◆ **Task directions**
Without pictures, return the lines from the one containing "(236, 852) none" through the last line of the data below, exactly.

◆ **Material for the task**
•••

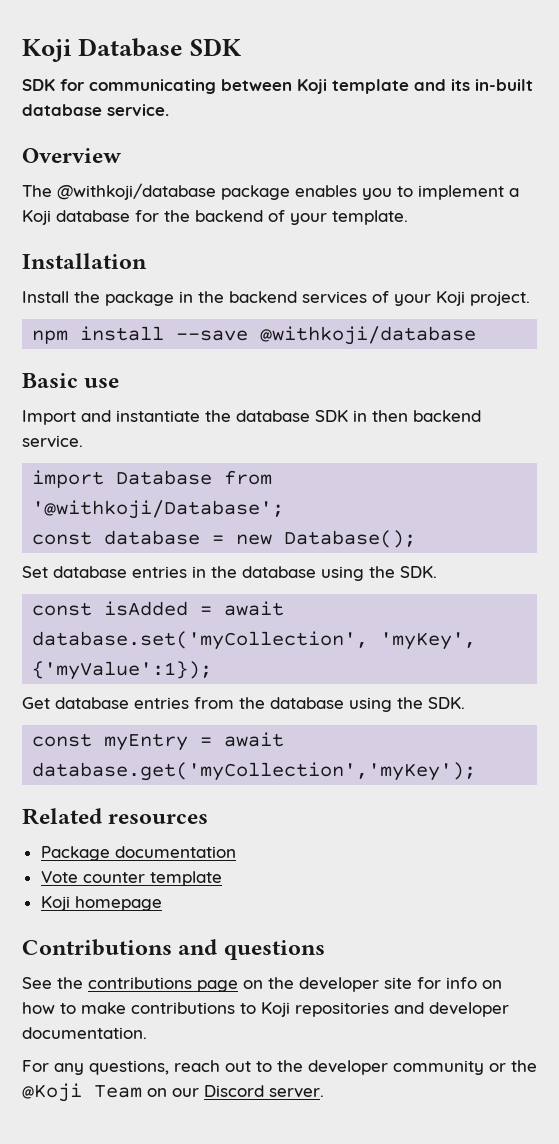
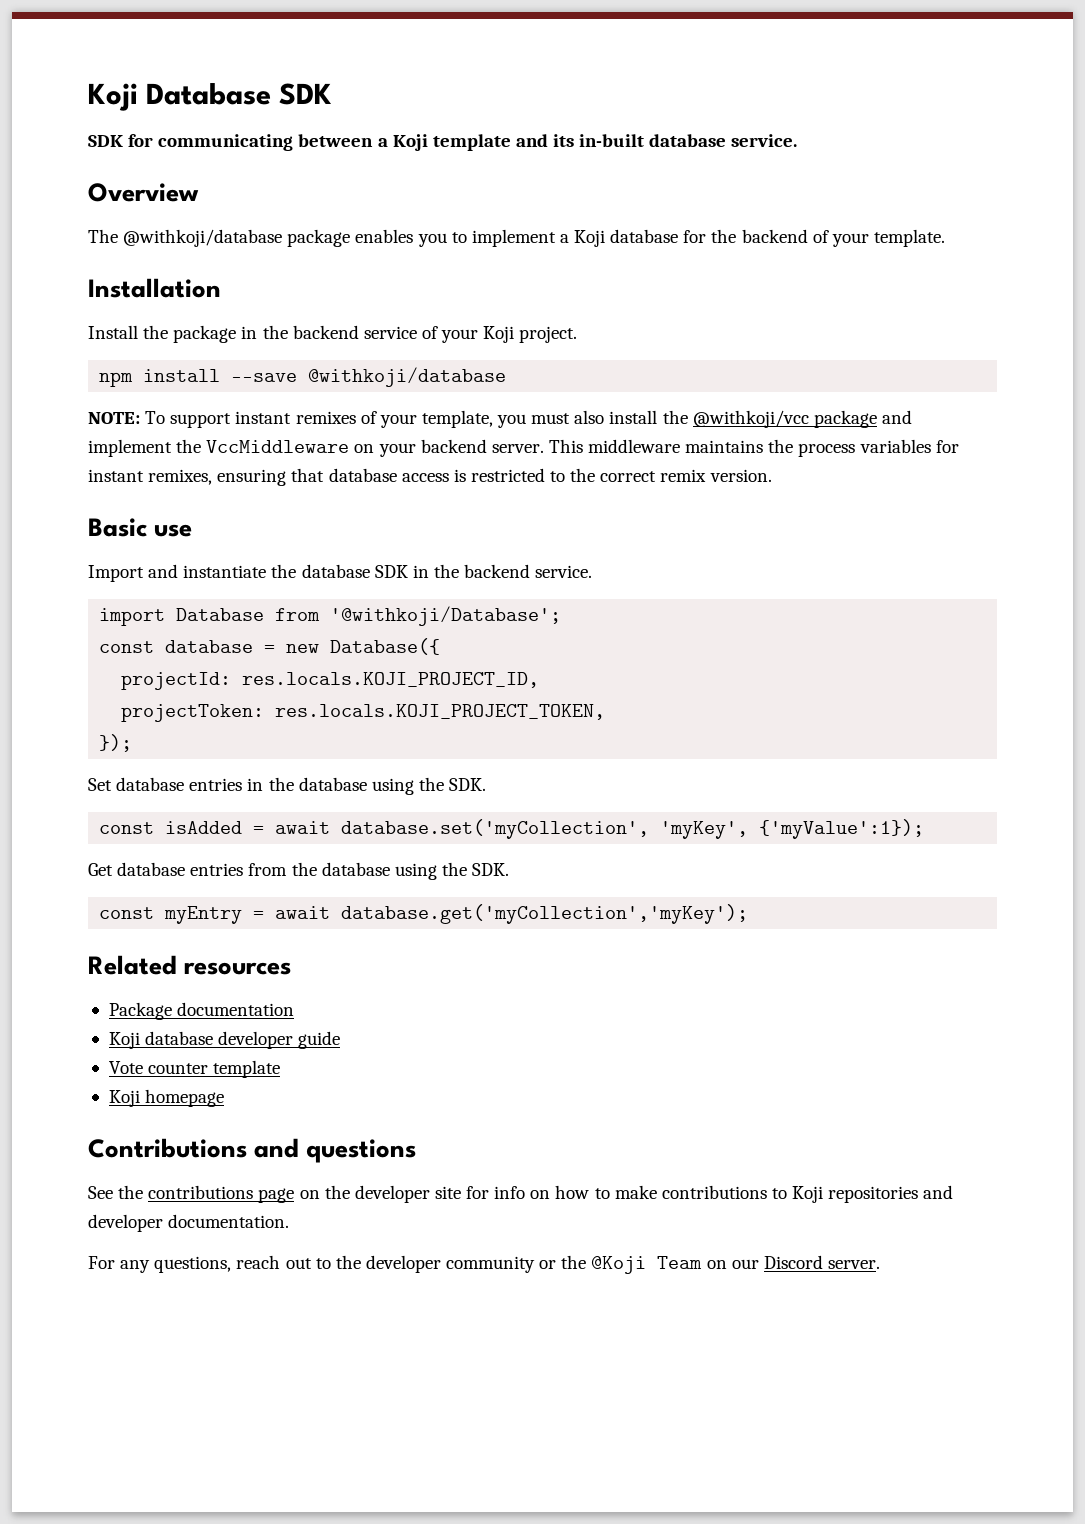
(292, 85) none -> [377,138,388,147] a
[302,291,367,304] services -> [363,326,417,339] service
(477, 335) none -> [88,410,912,428] [88,439,959,457] [88,468,772,486] // NOTE: To support instant remixes of your template, you must also install the @withkoji/vcc package and implement the VccMiddleware on your backend server. This middleware maintains the process variables for instant remixes, ensuring that database access is restricted to the correct remix version.
[372,410,408,422] then -> [433,564,459,578] the
[284,530,417,548] Database(); -> [330,638,441,655] [121,672,540,690] [121,704,606,722] [99,734,133,752] Database({ // projectId: res.locals.KOJI_PROJECT_ID, // projectToken: res.locals.KOJI_PROJECT_TOKEN, // });
(236, 852) none -> [108,1031,341,1049] // Koji database developer guide

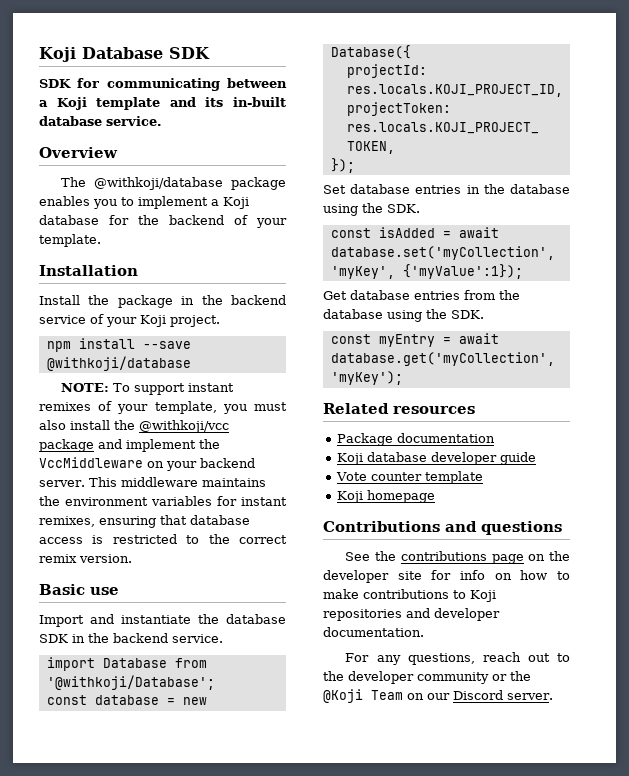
[798,443,856,457] process -> [65,497,148,506] environment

•••

◆ **Answer box**
(236, 852) none -> [108,1031,341,1049] // Koji database developer guide

[798,443,856,457] process -> [65,497,148,506] environment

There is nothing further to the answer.